Y fue Said elegido del cura para tal destino y sólo por el hecho de serlo
adquirió la inherente consideración de enemigo del resto, sobre todo del que,
por pasar al dormitorio de los mayores, fue destituido de los privilegios del
cargo en favor del pequeño Said. La señora Hortensia le decía inocentona que
los otros niños solo lo rechazaban por envidia, por ser mejor, e intentaba
compensarlo, en su reino de cacerolas, con una dosis extra de atención y
un cariño con el que le estrujaba maternalmente contra los lamparones de aquel
inmenso delantal de mujer oronda y buena.
Pero ser monaguillo no era sólo ayudar en misa, implicaba también
acceder, nunca por voluntad propia, a las zonas reservadas del Padre Sobero y
dejarse sentar, indefenso, en su negro regazo para sentir en la nuca un jadeo
caliente, agrio de vino de misa, y entregar el cuerpo impío a las manos
purificadoras, húmedas de agua bendita, que el cura entremetía por la
ropa buscando siempre la piel desnuda. Said sabía que a nadie podría contarlo y
tenía que vivir con aquel secreto turbio y oscuro que desembocaba
irremediablemente en la culpa. Una culpa que lo hacía diferente al resto
de los niños que parecían, sin embargo, saberlo todo y querer castigarlo
viviendo ajenos a él o haciéndole daño, como intentaba hacerle niño Bosco, el
monaguillo destituido, el elegido desbancado, uno de los ojos informadores del
omnisciente Padre Sobero, conocedor ya de esa relación que Said mantenía con
aquel gato sucio y bastardo habitante de tejados. Una relación que desaprobada,
no tardó en prohibirle de manera expresa y sin réplica posible. Pero Said
no estaba dispuesto a hacerle caso y burlaba semejante veto cada vez que podía
para encontrarse clandestinamente con el que consideraba su único amigo.

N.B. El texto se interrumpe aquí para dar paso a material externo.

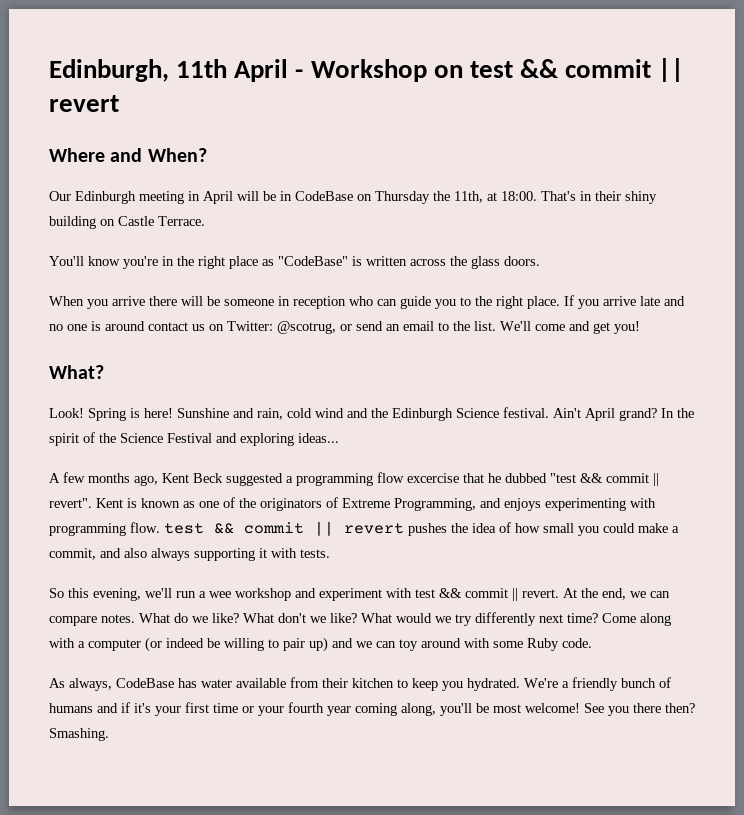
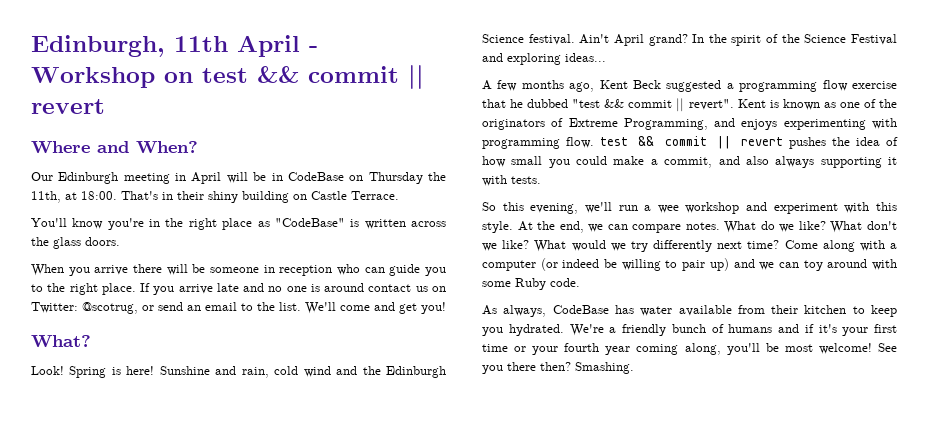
[407,473,459,483] excercise -> [852,81,897,89] exercise
[415,588,559,601] test && commit || revert. -> [876,202,897,211] [482,221,513,233] this style.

Todos los 19 de Agosto, festividad de San Mariano de Èvaux, el colegio se
vestía de gala para celebrar la onomástica del Padre Sobero. Aquel año era un
día doblemente festivo, al caer además en domingo y un caudal de alboroto
parecía circular por los pasillos de aquella casa de niños tristes que hoy sin
embargo reían más que nunca y esperaban ilusionados el almuerzo insólito en el
que no habría de faltar la tarta de galletas de la señora Hortensia, una señora
Hortensia que aquel día, se percató Said, se mostraba extrañamente seria y
huidiza, desentonando con el ambiente de fiesta que les envolvía. Y a pesar de
que fueron muchas las veces que notó Said, mientras degustaba la paella,
posarse en él la mirada viscosa del padre Sobero, no le fue difícil burlarla
para distraer algún trocito de carne con el que agasajar también a su gato
amigo cuando pudiera escaparse al tejado donde solían encontrarse. Pero no
consiguió verlo en todo el día y ya a última hora, poco antes del toque de
silencio, un Said abatido y más desolado que nunca se encaramó a su cama. Allí,
sobre la áspera colcha estaba como una metáfora de lo que sería para siempre su
vida, la piel aun fresca de su amigo extendida como una macabra alfombra con la
firma invisible y siniestra del padre Sobero. Simultáneamente,
desde la puerta del dormitorio se escuchó la voz de niño Bosco gritando púber y
burlona:
- Qué, Said, ¿te
ha gustado la paella?
Y a continuación, un coro de risas blancas, como una traca final de la
jornada festiva, puso un último destello de alegría infantil en la austera
inmensidad del dormitorio. Justo en el momento en que, por el trozo de cielo de
los ventanales abiertos, la cálida brisa de agosto trajo el sonido, imperativo
y cotidiano, de la campana del patio dando el toque de silencio.